Usaha ini ditandai dengan coba-coba. Misalnya, penempatan hotspot visual dapat menjadi tantangan mengingat sensitivitas perangkat keras dan canggung untuk mengakses, terutama untuk pengguna dengan mobilitas leher terbatas. Saya menemukan bahwa kadang-kadang saya memutar leher saya untuk fokus pada hotspot.

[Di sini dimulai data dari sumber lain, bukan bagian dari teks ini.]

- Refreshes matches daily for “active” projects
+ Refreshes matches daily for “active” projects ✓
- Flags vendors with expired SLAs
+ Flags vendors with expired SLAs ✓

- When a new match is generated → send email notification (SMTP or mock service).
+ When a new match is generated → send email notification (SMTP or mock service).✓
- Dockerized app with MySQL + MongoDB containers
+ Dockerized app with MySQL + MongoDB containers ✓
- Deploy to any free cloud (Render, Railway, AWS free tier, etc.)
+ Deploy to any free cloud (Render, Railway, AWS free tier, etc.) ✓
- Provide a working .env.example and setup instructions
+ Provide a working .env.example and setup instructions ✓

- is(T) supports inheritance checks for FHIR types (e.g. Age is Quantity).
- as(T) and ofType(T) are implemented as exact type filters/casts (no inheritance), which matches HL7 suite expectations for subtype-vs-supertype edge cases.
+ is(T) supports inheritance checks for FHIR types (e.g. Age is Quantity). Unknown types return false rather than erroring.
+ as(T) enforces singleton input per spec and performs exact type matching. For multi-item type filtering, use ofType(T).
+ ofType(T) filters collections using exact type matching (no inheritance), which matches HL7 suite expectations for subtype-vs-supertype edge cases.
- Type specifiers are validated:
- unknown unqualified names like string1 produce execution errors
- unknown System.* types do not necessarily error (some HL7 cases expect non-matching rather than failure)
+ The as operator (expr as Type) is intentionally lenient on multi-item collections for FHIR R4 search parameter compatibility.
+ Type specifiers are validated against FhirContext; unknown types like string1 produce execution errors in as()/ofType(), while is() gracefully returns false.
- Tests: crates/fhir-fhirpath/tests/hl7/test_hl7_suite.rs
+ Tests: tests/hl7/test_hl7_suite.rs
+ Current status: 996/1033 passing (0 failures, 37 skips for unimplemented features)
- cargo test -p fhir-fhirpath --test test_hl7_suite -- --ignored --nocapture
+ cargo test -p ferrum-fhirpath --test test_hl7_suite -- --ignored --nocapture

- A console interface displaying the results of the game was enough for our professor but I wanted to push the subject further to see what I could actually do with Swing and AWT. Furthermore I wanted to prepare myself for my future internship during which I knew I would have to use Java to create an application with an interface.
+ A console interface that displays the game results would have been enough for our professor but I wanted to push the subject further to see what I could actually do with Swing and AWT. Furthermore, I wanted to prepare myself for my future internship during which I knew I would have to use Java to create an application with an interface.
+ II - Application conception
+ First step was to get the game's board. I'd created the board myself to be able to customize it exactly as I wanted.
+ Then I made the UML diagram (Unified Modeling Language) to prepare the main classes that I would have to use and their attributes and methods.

Abdulezer juga menghadapi sejumlah tantangan logistik. Banyak yang melibatkan navigasi. Jika Anda mencapai lift, bagaimana Anda mengindikasikan lantai yang ingin Anda kunjungi? Yang lain mengharuskannya membuat pilihan tentang bagaimana ia mendokumentasikan ruang. Apakah Anda memotret ruang seolah-olah Anda sedang berdiri atau duduk di kursi roda? Beberapa dari pertanyaan ini dapat diatasi ketika fungsionalitas ditambahkan. Pengenalan suara, misalnya, dapat memungkinkan pengguna untuk menghindari masalah navigasi. Selain itu, desain modular VR AXS Map akan memungkinkan pengunjung untuk mengalami simulasi yang disesuaikan dengan kebutuhan mereka. Abdulezer menyebutkan keterampilan motorik terbatas atau low vision pada khususnya.
VR AXS Map pasti akan mengecewakan beberapa pengguna ketika meluncurkan musim gugur ini di beberapa lusin situs, tetapi ini adalah permulaan dan ketersediaannya akan memodelkan bagaimana realitas virtual dapat mendukung aksesibilitas.
Akses, Empati, dan Desain Perkotaan
Seperti yang saya lihat, salah satu kemungkinan yang paling menarik untuk VR AXS Map adalah kemampuannya untuk membangunkan orang yang tidak cacat. Jika situs web Peta AXS membuat saya lebih sadar tentang tantangan yang dihadapi warga New York, komponen VR membuat tantangan itu dengan segera. Segera setelah saya memakai headset, saya merasa tidak bisa bergerak. Saya berjuang untuk mengunci hotspot dan menavigasi di antara adegan. Saya menghadapi kamar-kamar dengan pandangan yang lebih rendah. Saya merasakan sempitnya koridor. Di mana Mapathons telah mendorong siswa untuk berpikir tentang tantangan aksesibilitas khusus, komponen VR menawarkan kemungkinan bahwa mereka dapat mengalami tantangan tersebut. Artinya, VR bisa menjadi alat empati.
Selain itu, sementara saya pikir penting bagi siswa untuk belajar dan melatih empati, saya juga ingin melihat VR membentuk kebijakan publik. Adalah satu hal bagi legislator untuk mendengar argumen tentang perlunya perbaikan trotoar atau ketersediaan landai; itu adalah hal lain baginya untuk menempati posisi low vision atau keterampilan motorik terbatas dan mencoba menavigasi ruang.
Sebagai ruang yang dirancang, kota-kota kita mengartikulasikan nilai-nilai kita melalui geografinya. Ketika nilai-nilai itu berubah, demikian pula ruang-ruang kota itu.